It’s been two years, six months, and six days since your correspondent took his seat in the first of a series of hearings that Democrats hoped would end Donald Trump’s presidency.
After a whistleblower reported that Trump had withheld U.S. defense aid to pressure the new president of Ukraine, Volodymyr Zelensky, to announce false investigations into Joe Biden and his son, House Speaker Nancy Pelosi. commissioned a trusted lieutenant, Adam Schiff, chairman of the House Intelligence Committee. – with the quarterback of the then president’s misdemeanor investigation.
Those hearings, which were televised nationwide, ended with the House vote to oust Trump. But when it came to convincing Republicans he had abused his power, the answer was a collective shrug and an acquittal in the Senate.

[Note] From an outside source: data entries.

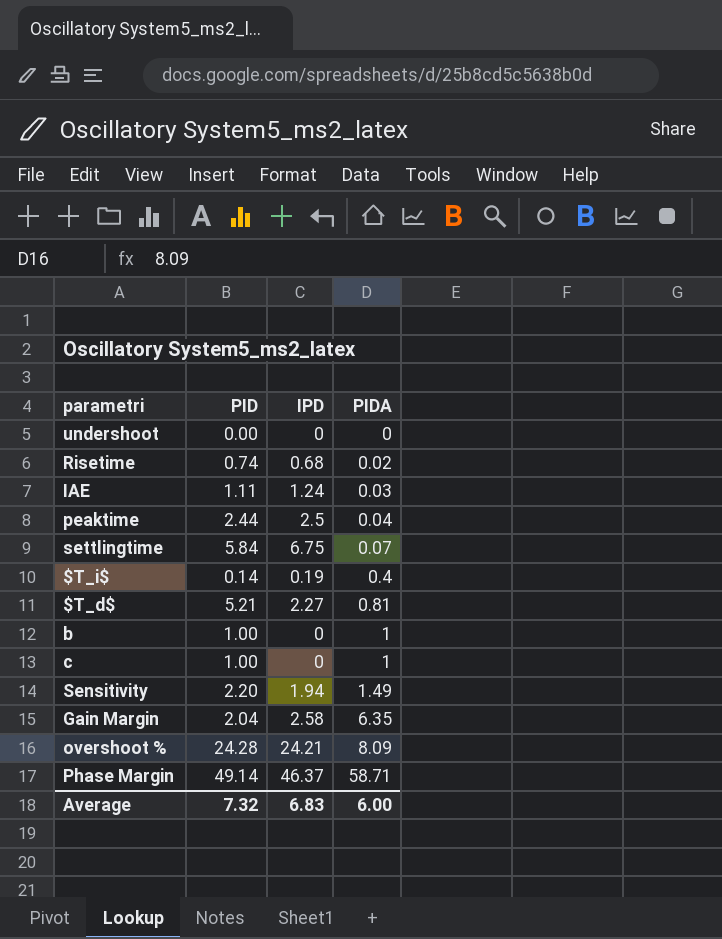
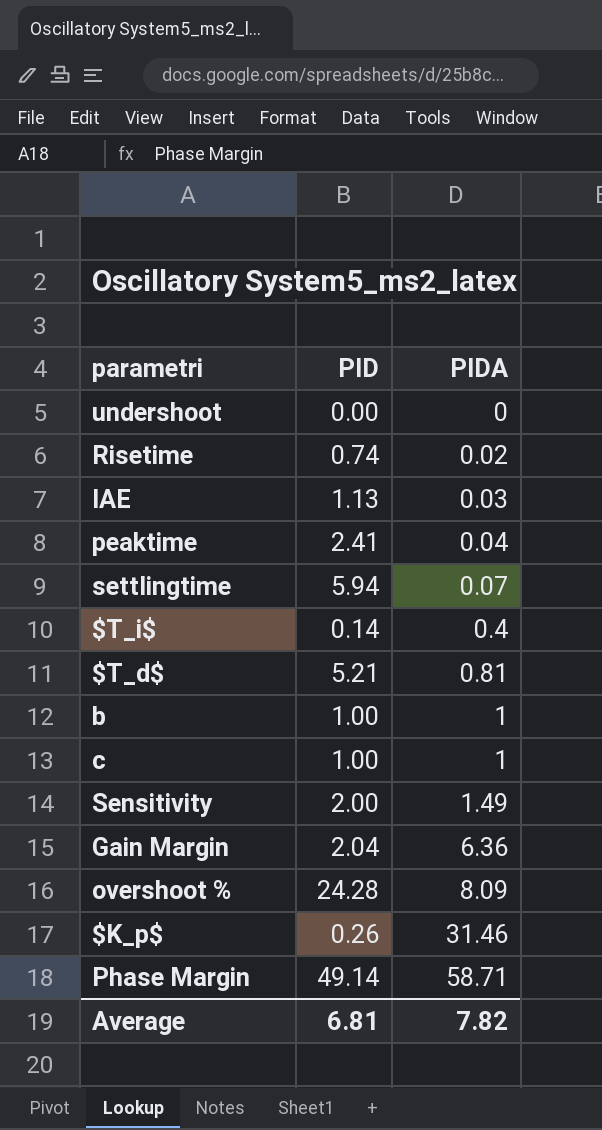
column IPD | position: 3 -> none
IAE | PID: 1.11 -> 1.13
peaktime | PID: 2.44 -> 2.41
settlingtime | PID: 5.84 -> 5.94
Sensitivity | PID: 2.20 -> 2.00
Gain Margin | PIDA: 6.35 -> 6.36
row $K_p$: none -> 0.26 | 31.46
Average | PID: 7.32 -> 6.81
Average | PIDA: 6.00 -> 7.82

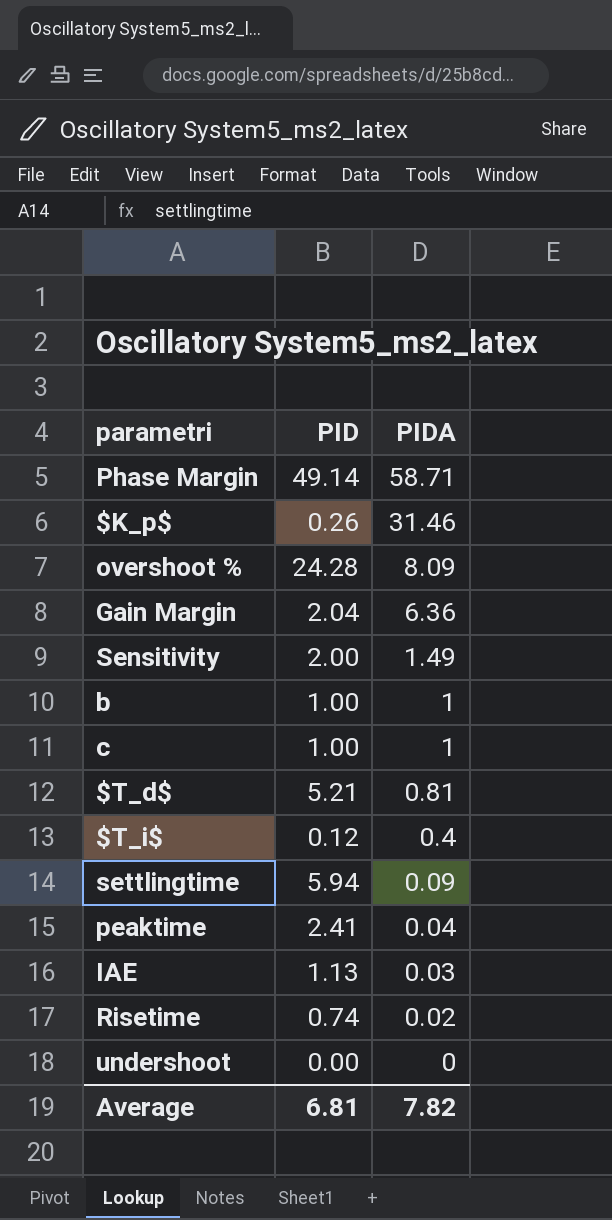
row order: PIDA ascending -> PIDA descending
$T_i$ | PID: 0.14 -> 0.12
settlingtime | PIDA: 0.07 -> 0.09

A year later, Democrats received another bite on the impeachment block after Trump incited a crowd of his supporters to storm the Capitol. But even though a new set of impeachment managers arrived armed with hours of video and tons of reports on the Capitol insurgency (including some from your correspondent), they still failed to get the votes needed to condemn Trump and provoke a voting that prevented him from running. for the office again.
Now, a year, five months and two days after the worst attack on the Capitol since Major General Robert Ross ordered British troops to set it on fire in 1814, House Democrats – and two Republican allies – have their third and perhaps last chance to achieve something. a measure of responsibility for the man who, according to most accounts, tried to end American democracy.
Unlike the last two opportunities to hold Trump accountable, Democrats will count on the help of some unlikely sources when the hammers of the January 6 select House committee open the first of six scheduled hearings.
According to committee aides, the panel will use the prime-time television audience to reveal “a small … but significant part” of the video-recorded testimony of key figures in Trump’s inner circle. “This will include senior Trump White House officials, senior Trump administration officials, Trump campaign officials, and, in fact, members of the Trump family,” one official said.
All of Thursday night’s cable and broadcast networks (except for Fox, which ignores audiences because broadcasting them would upset viewers who depend on being outraged by Democrats) will also include “substantive multimedia presentations” produced by a veteran government-backed television executive. select committee.
The decision to professionalize the process of revealing its findings, sources tell me, was informed of the previous two failures of the Democrats. And it was largely done with the advice of the two Republican panel members, Illinois Rep. Adam Kinzinger and the committee’s vice chair, Wyoming Rep. Liz Cheney. A source familiar with the committee’s internal deliberations described the contributions of the two GOP members as “invaluable.”
They will also receive help from former aides to Mike Pence, the man Trump threw at the mercy of a crowd after he refused to help in his quest to undo the election results. Another source familiar with the panel’s plans said Pence’s chief of staff, Marc Short, and his former lawyer, Greg Jacob, could appear as star witnesses at later hearings, perhaps as early as Monday, when the a second public meeting of the committee is scheduled to be convened.
But the most valuable contribution to the select committee’s efforts almost a year ago comes from none other than House Republican leader Kevin McCarthy.
After failing to prevent the House from passing a resolution authorizing the work of the select committee, McCarthy tried to stack the Republican side with Trump’s loyalists. This included two members, Reps. Jim Banks and Jim Jordan, who had led the charge of installing Trump in the White House for a second term, with voters’ wishes being cursed.
House Speaker Nancy Pelosi rejected both Banks and Jordan, citing the possibility of the two men being called as witnesses in the investigation. But instead of choosing two other Republicans equally Trumpy to serve on the committee, McCarthy grabbed his ball and went home in a itchy fit. Now, no Republican who has denied the legitimacy of Biden’s victory or who has denied the seriousness of the attack on the Capitol sits on the committee, which means that these hearings, unlike previous impeachment hearings of Biden. Trump, they won’t have anyone sabotaging them from within.
And maybe that means the third time will be the charm.